Tes deux séries phares Chroniques de la Lune Noire et Requiem ont donné des suites ou ont fait des « petits » avec des séries parallèles. Quels sont ta part de collaboration ou ton droit de regard sur ce travail ?
OL : J’ai fait les couvertures sur Chroniques de la Lune Noire et sur Claudia, chevalier vampire, j’ai fait les couvertures des rééditions. Ma participation s’arrête là. Je ne m’en mêle pas du tout. Je fais mes séries et du moment où j’accepte que quelqu’un d’autre travaille dessus, je ne m’en occupe plus du tout.
Que penses-tu de ces suites ou séries ?
OL : C’est autre chose. Sur Chroniques de la Lune Noire, je préfère le travail actuel de Fabrice Angleraud. Je ne veux pas dire du mal de Christophe Palma mais je trouve qu’il a toujours eu du mal à imposer sa patte et sa propre vision des choses. Je connais aussi la situation et le scénariste a des idées et une personnalité fortes donc il a eu du mal à s’épanouir. Pour Claudia, chevalier vampire, Franck Tacito s’est éclaté et il nous a fait du Franck Tacito ! Moi, je trouvais ça plutôt marrant, tout ce qu’il a fait autour du personnage. Cela n’a pas eu le succès qu’on aurait voulu tous.

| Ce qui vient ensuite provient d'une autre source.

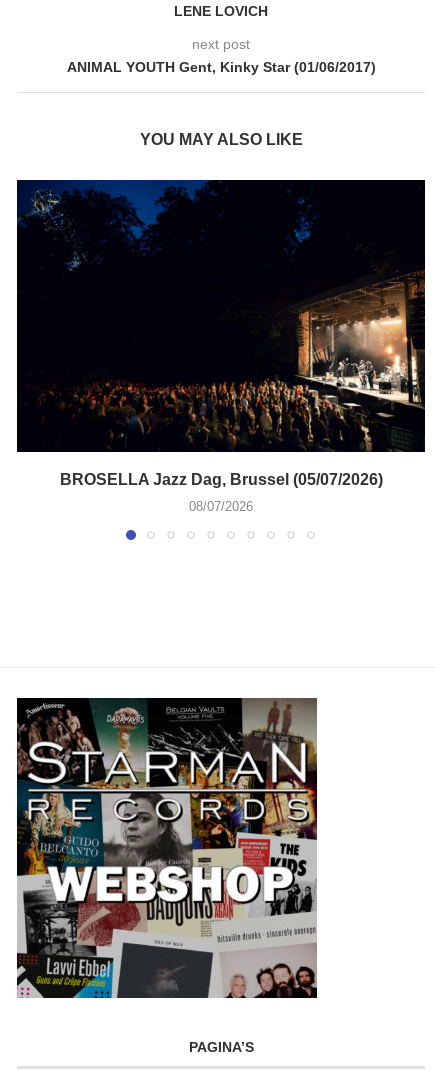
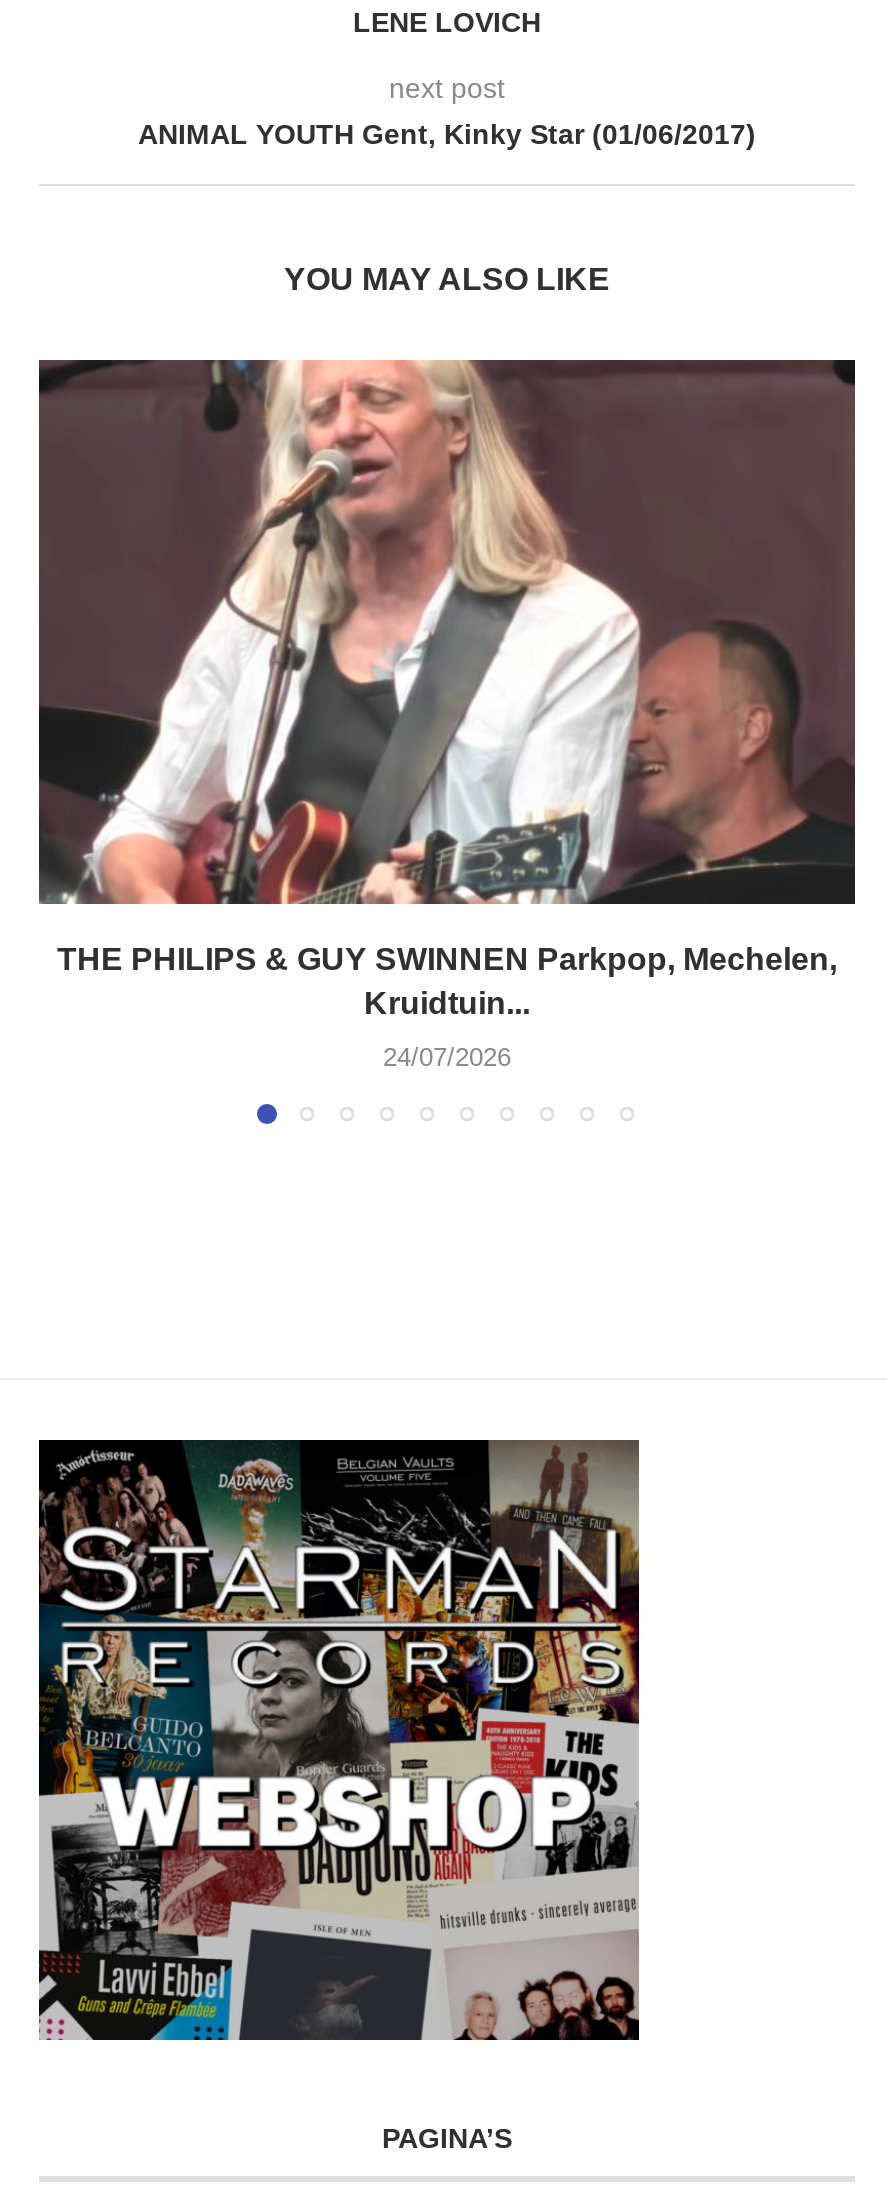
[17,179,425,488] [image] | BROSELLA Jazz Dag, Brussel (05/07/2026) -> [39,358,855,1021] [image] | THE PHILIPS & GUY SWINNEN Parkpop, Mechelen, | Kruidtuin...
[189,499,253,514] 08/07/2026 -> [383,1043,511,1073] 24/07/2026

Y aura-t-il une fin à Requiem ?
OL : Requiem était censé faire un nombre de tomes illimités. Au tout départ avec Pat Mills, nous étions partis sur trois tomes. Quand on a vu le terrain de jeu qu’on avait, on n’a pas arrêté. Pat vient de la BD anglo-saxonne où il n’y a pas de début ni de fin. On comptait donc continuer jusqu'à ce que les lecteurs en aient assez. Manque de chance : la crise a eu raison de nous. Il y a eu toute une période dans la série sur les trois derniers tomes où on s’est éreintés parce que l’argent ne rentrait plus et on était obligés tous les deux d’avoir un emploi à côté pour pouvoir continuer. Il fallait tout faire à toute vitesse. Les lecteurs me demandent souvent la fin. On y a réfléchi à faire peut-être un dernier tome un peu épais pour conclure au moins une des intrigues principales. Pour l’instant, ça en est encore là. Je pense que Glénat n’attend que ça mais comme j’avais commencé Wika et que je commence maintenant une nouvelle mini-série, je ne sais pas quand je vais placer Requiem. J’y pense mais ce n’est pas quelque chose qui est encore à l’ordre du jour.
Le projet Wika est plutôt original par rapport à ce que tu as fait auparavant, non ?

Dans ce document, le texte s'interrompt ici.